*** Opening of Data excerpts ***

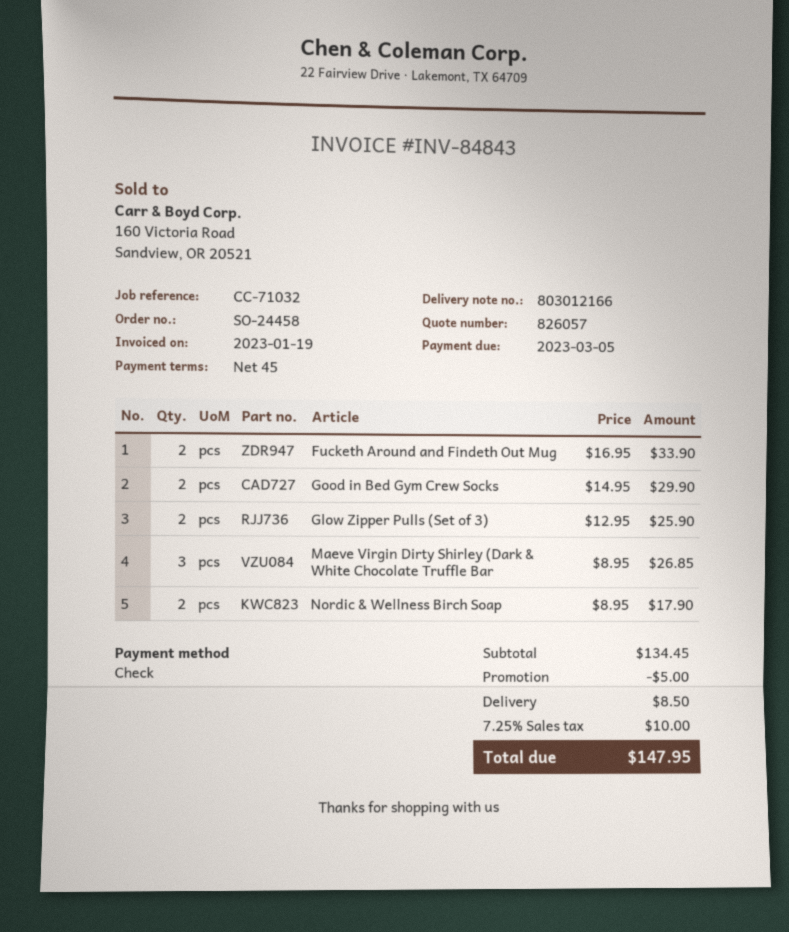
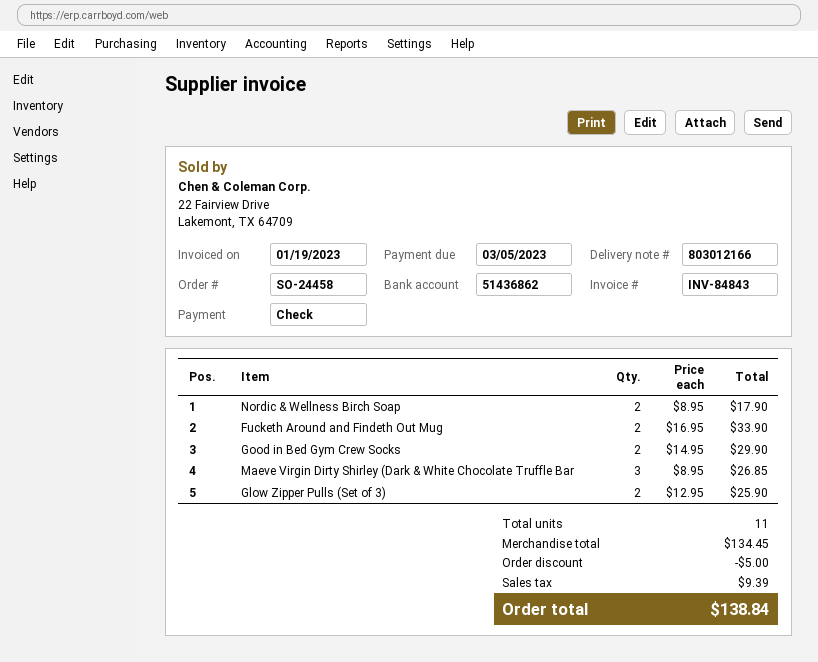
shipping: 8.50 -> none
tax: 10.00 -> 9.39
total: 147.95 -> 138.84

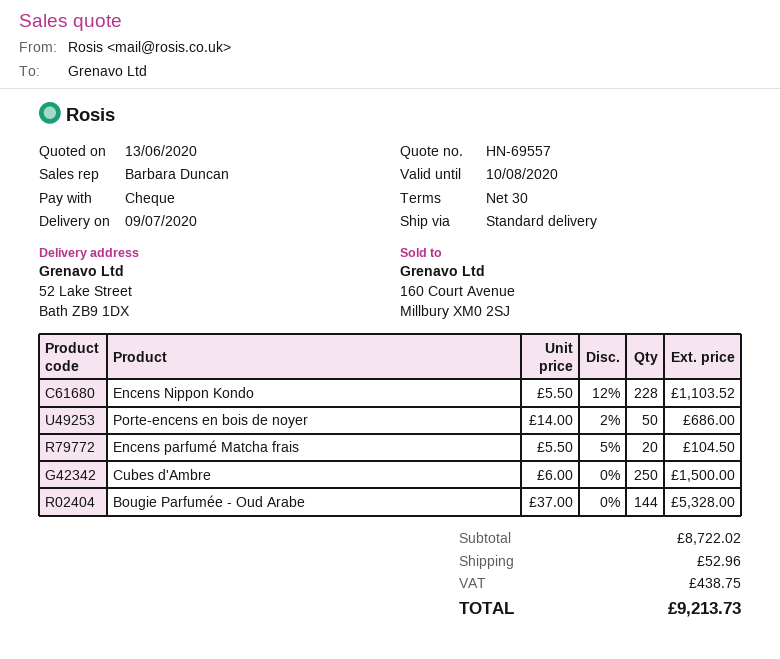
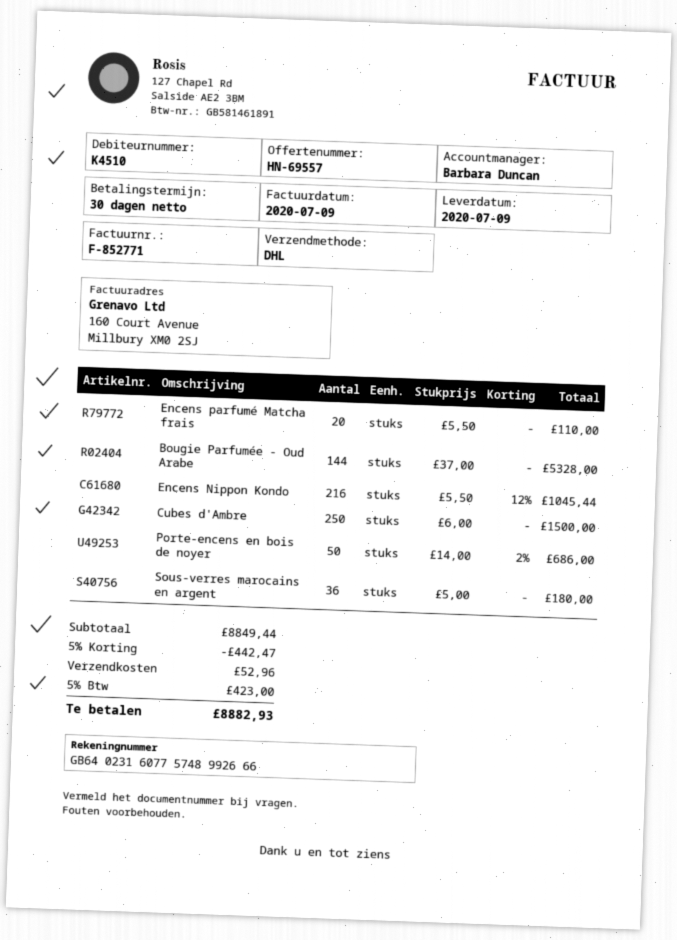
shipping method: standard -> DHL
Encens Nippon Kondo: 228 x 5.50 - 12% = 1103.52 -> 216 x 5.50 - 12% = 1045.44
Encens parfumé Matcha frais: 20 x 5.50 - 5% = 104.50 -> 20 x 5.50 = 110.00
Sous-verres marocains en argent: none -> 36 x 5.00 = 180.00
subtotal: 8722.02 -> 8849.44
discount: none -> 5% = 442.47
tax: 438.75 -> 423.00
total: 9213.73 -> 8882.93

*** Close of Data excerpts ***

■ **Task instructions**
From the line containing "subtotal: 8722.02 -> 8849.44" down to the last line of the listing above, give every line again exactly, and add nothing.

■ **Solution to this exercise**
subtotal: 8722.02 -> 8849.44
discount: none -> 5% = 442.47
tax: 438.75 -> 423.00
total: 9213.73 -> 8882.93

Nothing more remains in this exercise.